*** Begin section ***

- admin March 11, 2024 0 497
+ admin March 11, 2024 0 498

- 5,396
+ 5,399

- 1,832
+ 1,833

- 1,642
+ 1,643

*** End section ***
*** Begin section ***

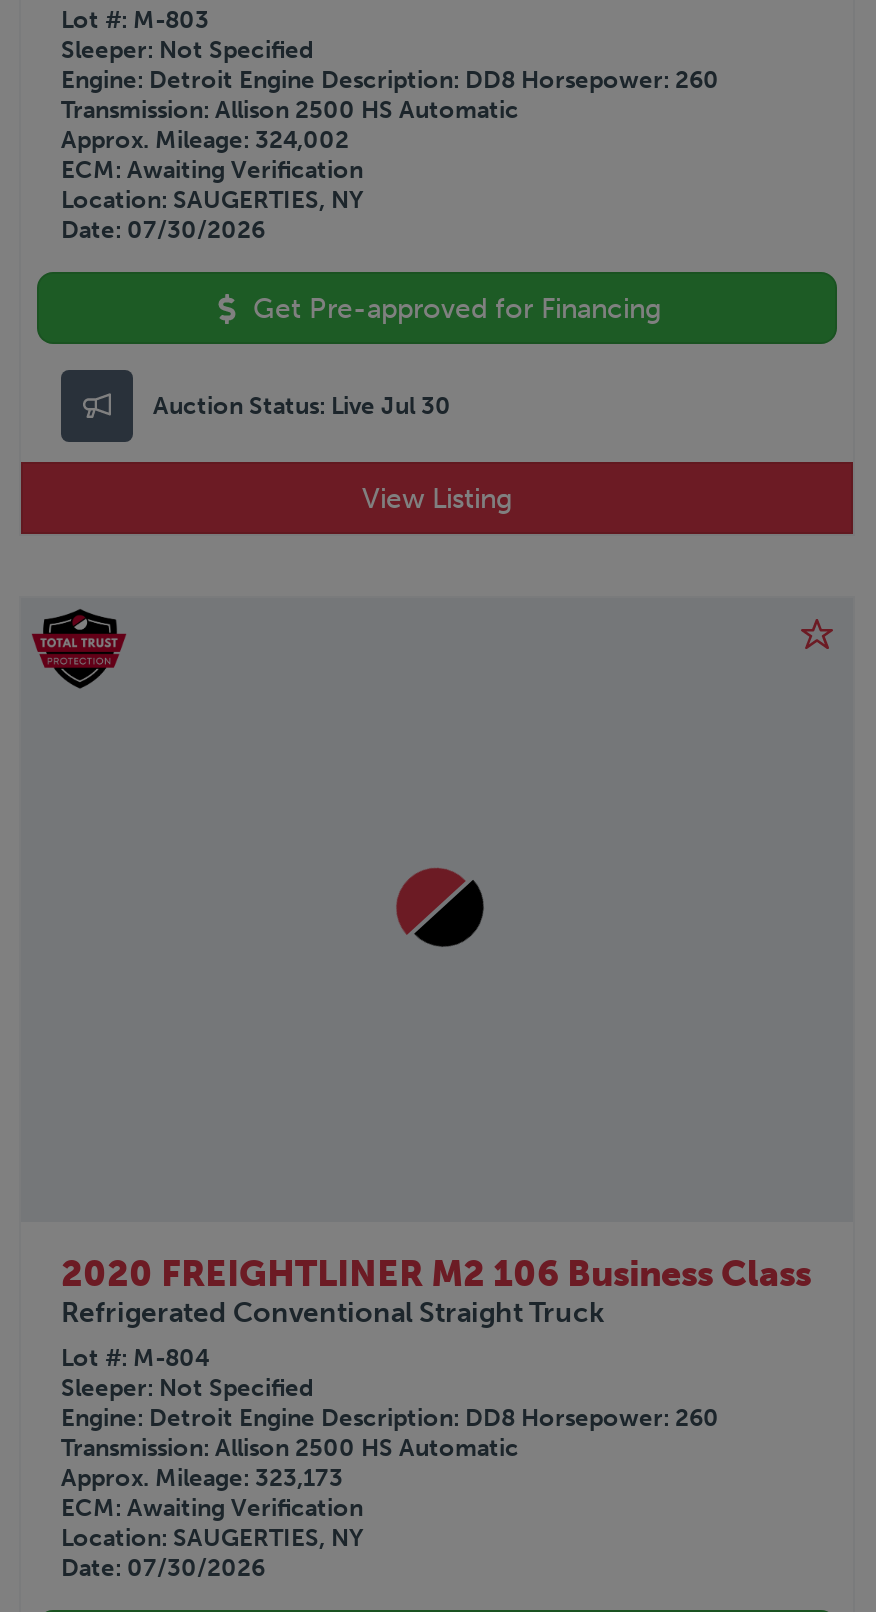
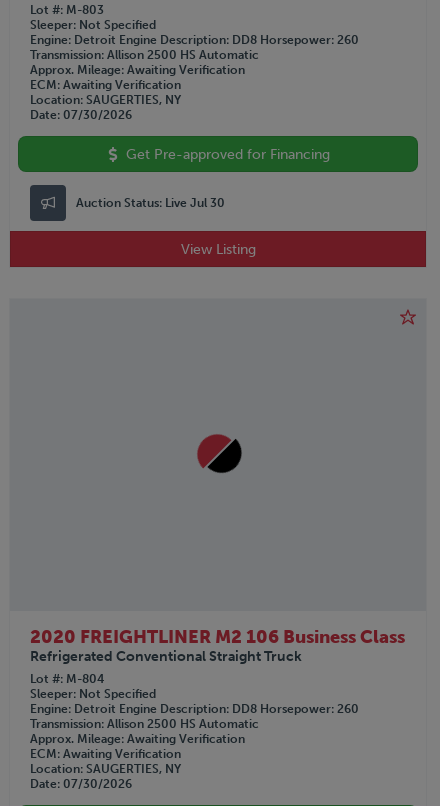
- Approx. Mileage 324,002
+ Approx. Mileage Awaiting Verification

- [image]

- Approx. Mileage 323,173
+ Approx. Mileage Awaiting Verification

*** End section ***

**WORK TO BE COMPLETED**: List every line above containing the word "Approx".

**RESPONSE AREA**:
- Approx. Mileage 324,002
+ Approx. Mileage Awaiting Verification
- Approx. Mileage 323,173
+ Approx. Mileage Awaiting Verification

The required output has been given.